R E Golden et al. Public Health Rep. 1994 Sep-Oct.

Abstract

This paper discusses the findings of a study conducted in south central Los Angeles in August 1992 among women in the Special Supplemental Food Program for Women, Infants, and Children. The goals of the study were to determine the current demographics of WIC participants; examine the financial hardship, need for relief services, and extent of hunger resulting from the civil unrest of April 1992; look at the effects of the unrest on different ethnic groups; determine the unmet need for WIC services; and evaluate the State and local WIC responses to the unrest. The 1,189 respondents were approximately 77 percent Latina, 20 percent African American, and 3 percent white.

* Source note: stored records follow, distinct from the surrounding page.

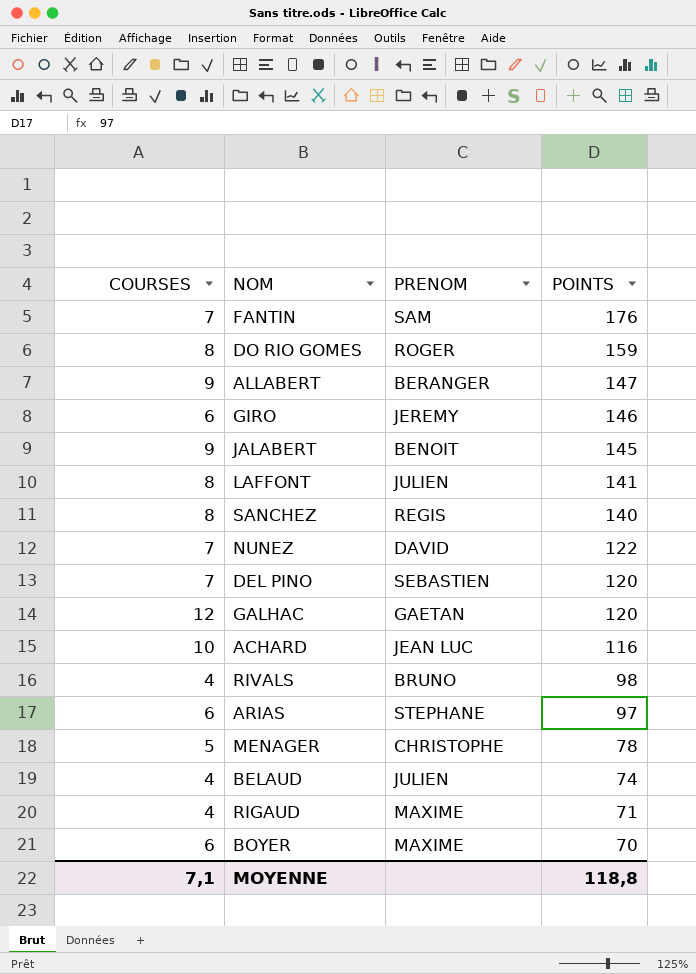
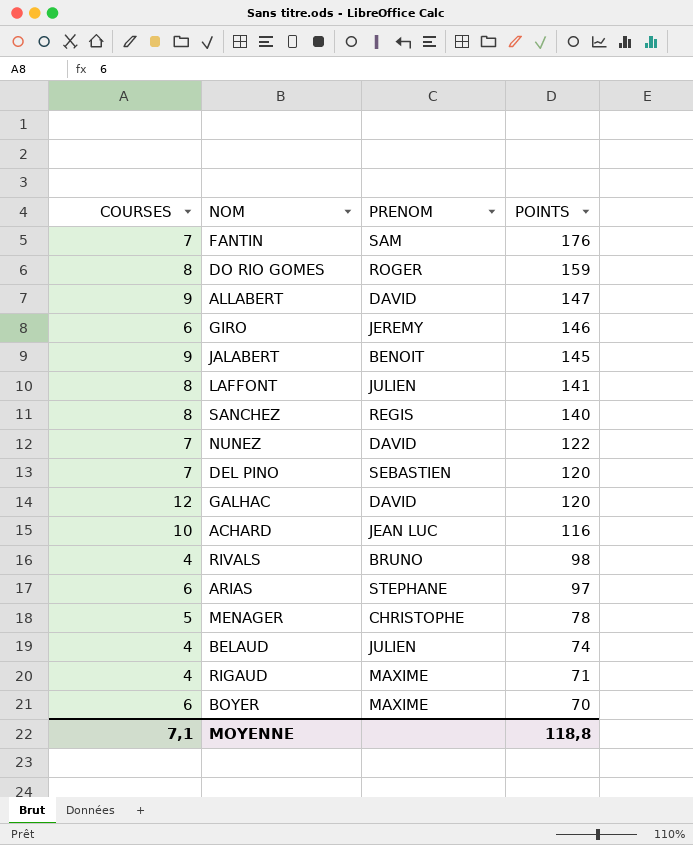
ALLABERT | PRENOM: BERANGER -> DAVID
GALHAC | PRENOM: GAETAN -> DAVID

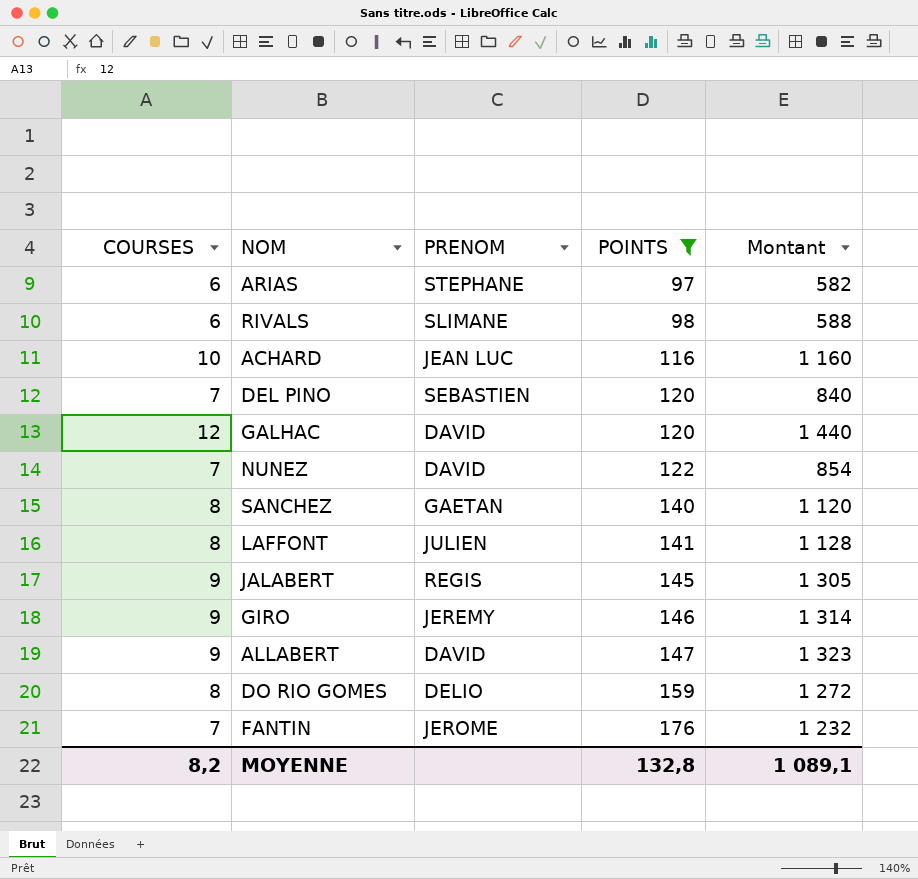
filter: none -> POINTS >= 97
row order: POINTS descending -> POINTS ascending
column Montant | formula: none -> [COURSES] * [POINTS]
RIVALS | COURSES: 4 -> 6
RIVALS | PRENOM: BRUNO -> SLIMANE
SANCHEZ | PRENOM: REGIS -> GAETAN
JALABERT | PRENOM: BENOIT -> REGIS
GIRO | COURSES: 6 -> 9
DO RIO GOMES | PRENOM: ROGER -> DELIO
FANTIN | PRENOM: SAM -> JEROME
MOYENNE | COURSES: 7,1 -> 8,2
MOYENNE | POINTS: 118,8 -> 132,8

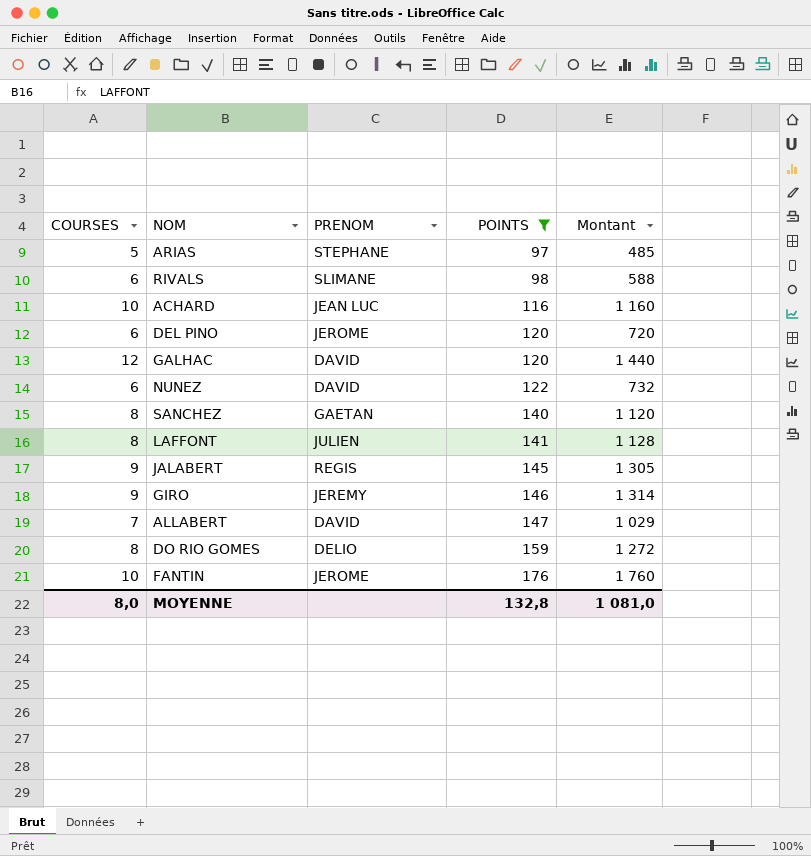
ARIAS | COURSES: 6 -> 5
ARIAS | Montant: 582 -> 485
DEL PINO | COURSES: 7 -> 6
DEL PINO | PRENOM: SEBASTIEN -> JEROME
DEL PINO | Montant: 840 -> 720
NUNEZ | COURSES: 7 -> 6
NUNEZ | Montant: 854 -> 732
ALLABERT | COURSES: 9 -> 7
ALLABERT | Montant: 1 323 -> 1 029
FANTIN | COURSES: 7 -> 10
FANTIN | Montant: 1 232 -> 1 760
MOYENNE | COURSES: 8,2 -> 8,0
MOYENNE | Montant: 1 089,1 -> 1 081,0

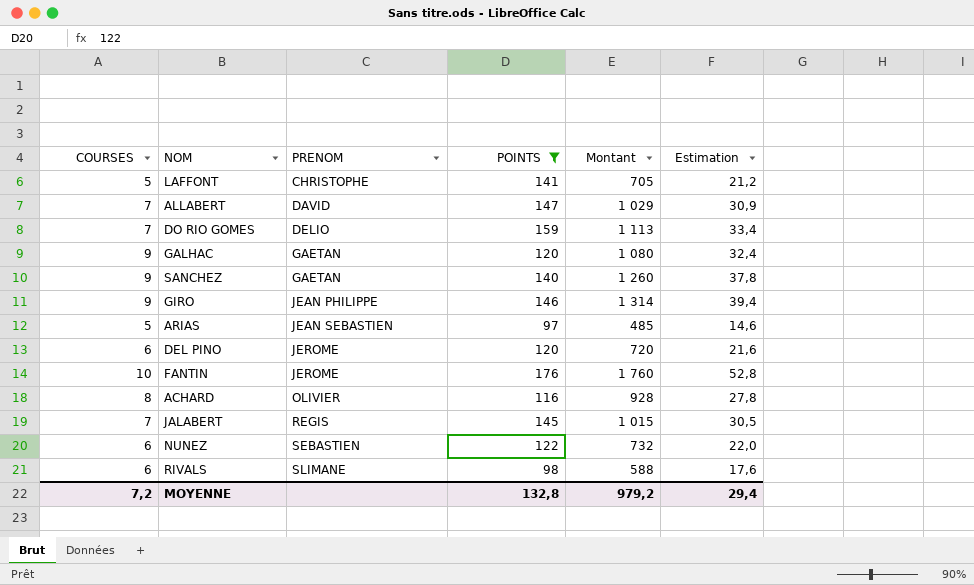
row order: POINTS ascending -> PRENOM ascending
column Estimation | formula: none -> [Montant] * 0,03
LAFFONT | COURSES: 8 -> 5
LAFFONT | PRENOM: JULIEN -> CHRISTOPHE
LAFFONT | Montant: 1 128 -> 705
DO RIO GOMES | COURSES: 8 -> 7
DO RIO GOMES | Montant: 1 272 -> 1 113
GALHAC | COURSES: 12 -> 9
GALHAC | PRENOM: DAVID -> GAETAN
GALHAC | Montant: 1 440 -> 1 080
SANCHEZ | COURSES: 8 -> 9
SANCHEZ | Montant: 1 120 -> 1 260
GIRO | PRENOM: JEREMY -> JEAN PHILIPPE
ARIAS | PRENOM: STEPHANE -> JEAN SEBASTIEN
ACHARD | COURSES: 10 -> 8
ACHARD | PRENOM: JEAN LUC -> OLIVIER
ACHARD | Montant: 1 160 -> 928
JALABERT | COURSES: 9 -> 7
JALABERT | Montant: 1 305 -> 1 015
NUNEZ | PRENOM: DAVID -> SEBASTIEN
MOYENNE | COURSES: 8,0 -> 7,2
MOYENNE | Montant: 1 081,0 -> 979,2

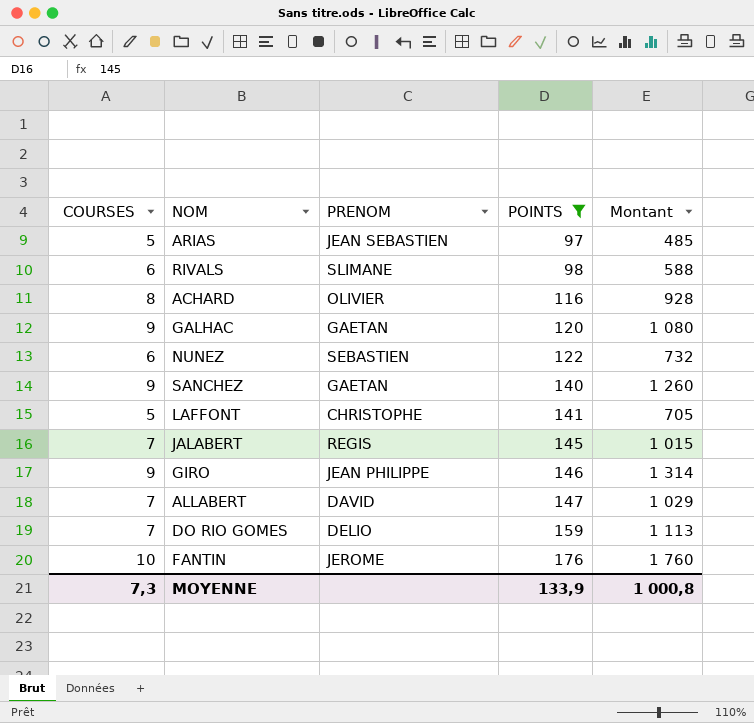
row order: PRENOM ascending -> POINTS ascending
column Estimation | formula: [Montant] * 0,03 -> none
row DEL PINO: 6 | JEROME | 120 | 720 | 21,6 -> none
MOYENNE | COURSES: 7,2 -> 7,3
MOYENNE | POINTS: 132,8 -> 133,9
MOYENNE | Montant: 979,2 -> 1 000,8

Half or more were recent immigrants, 19 percent were pregnant and parenting adolescents, 74 percent were school dropouts, and 56 percent were single mothers. Only 1 percent had any problems using WIC vouchers after the unrest, although more than half of their grocery stores had closed. Thirty-five percent experienced food deficits in their households, and 33 percent of those who applied for emergency food stamps had trouble getting them. Four percent said their children had gone to bed hungry in the last week, and 9 percent said they, the respondents, had as well. Only 2 percent needed shelter, and 1 percent became homeless, but 6 percent had family members who lost jobs due to the unrest. This study suggests that the chronically substandard conditions under which many families in south central Los Angeles live affect them more profoundly than did the dramatic consequences of the civil unrest.